Guest blog post by J.K. Halsted
I’d like to propose an experiment. Bring a representative from each college to the Museum of Modern Art and sit them in front of Jackson Pollock’s One: Number 31 (1950). Readers dabbling in art history might recognize Pollock as one of the premier abstract expressionists, and One: Number 31 as the quintessential example of how indecipherable modern art can be. Here’s an example of something you might find inside the MoMA:
Yikes. Talk about abstract.
Georgetown might see a vicious battle between a darker evil and a heroic good. Yale might see a calligraphic choreography of droplets. Hofstra might see a synesthetic fantasia conducted inside a lollipop forest.
Much like looking at modern art, each college formulates a different interpretation of their applicants. These unique interpretations stem from the college’s needs, philosophies, and policies — but nowhere is this more apparent (and confusing) than with SAT and ACT test scores.
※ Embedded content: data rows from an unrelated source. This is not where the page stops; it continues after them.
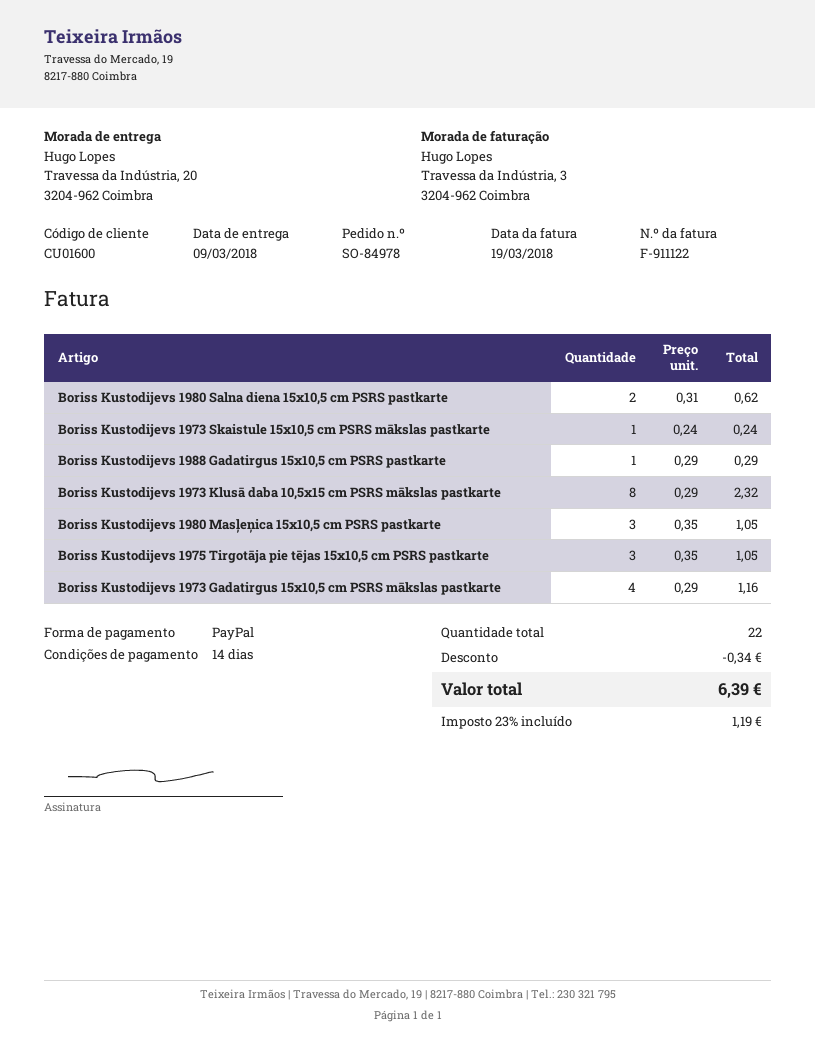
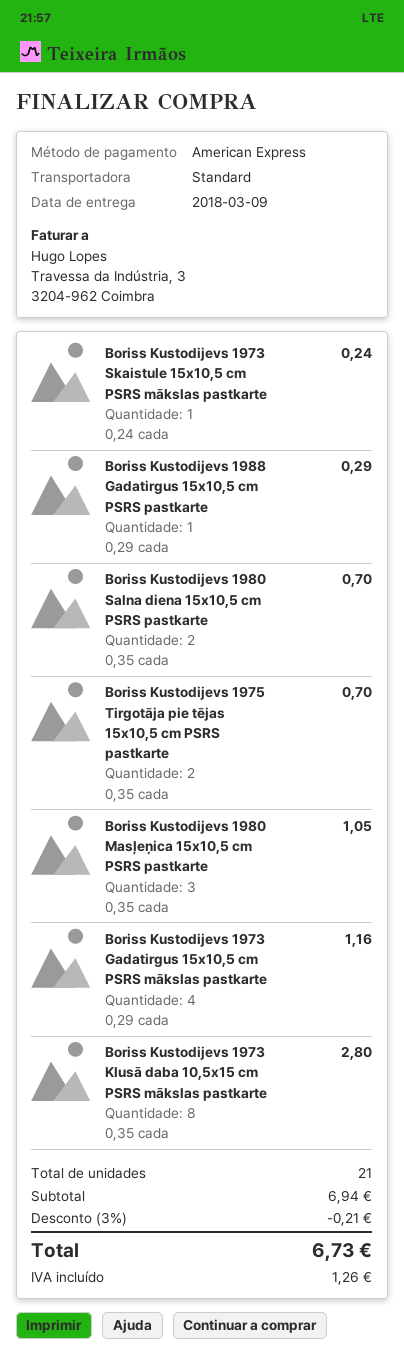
payment method: PayPal -> American Express
Boriss Kustodijevs 1980 Salna diena 15x10,5 cm PSRS pastkarte: 2 x 0.31 = 0.62 -> 2 x 0.35 = 0.70
Boriss Kustodijevs 1973 Klusā daba 10,5x15 cm PSRS mākslas pastkarte: 8 x 0.29 = 2.32 -> 8 x 0.35 = 2.80
Boriss Kustodijevs 1975 Tirgotāja pie tējas 15x10,5 cm PSRS pastkarte: 3 x 0.35 = 1.05 -> 2 x 0.35 = 0.70
total quantity: 22 -> 21
discount: 0.34 -> 0.21
tax: 1.19 -> 1.26
total: 6.39 -> 6.73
You might have heard the strange vocabulary: superscore, single highest sitting, Score Choice, and All Scores. This post seeks to break down these policies and help you figure out how colleges evaluate your test scores.
First, what is superscoring?
Superscoring is a college admissions policy that seeks to evaluate students more fairly. To speak in college admissions jargon, it’s sometimes called “highest combined sitting.” Either way, superscoring involves dividing your standardized exams into their constituent parts and, in order to evaluate you at your best, considering only the highest of those sections.
Here’s an example: suppose you score a composite 1240 on the March SAT. You earned a 630 in the reading and grammar sections (reported as the “ERW” score) and a 610 on the two math sections (the “M” score). You decide to retake the SAT in May and score a 1320, with a 670 ERW and a 650 M. Yay! If a college superscores, they will evaluate your application in the context of your 1320.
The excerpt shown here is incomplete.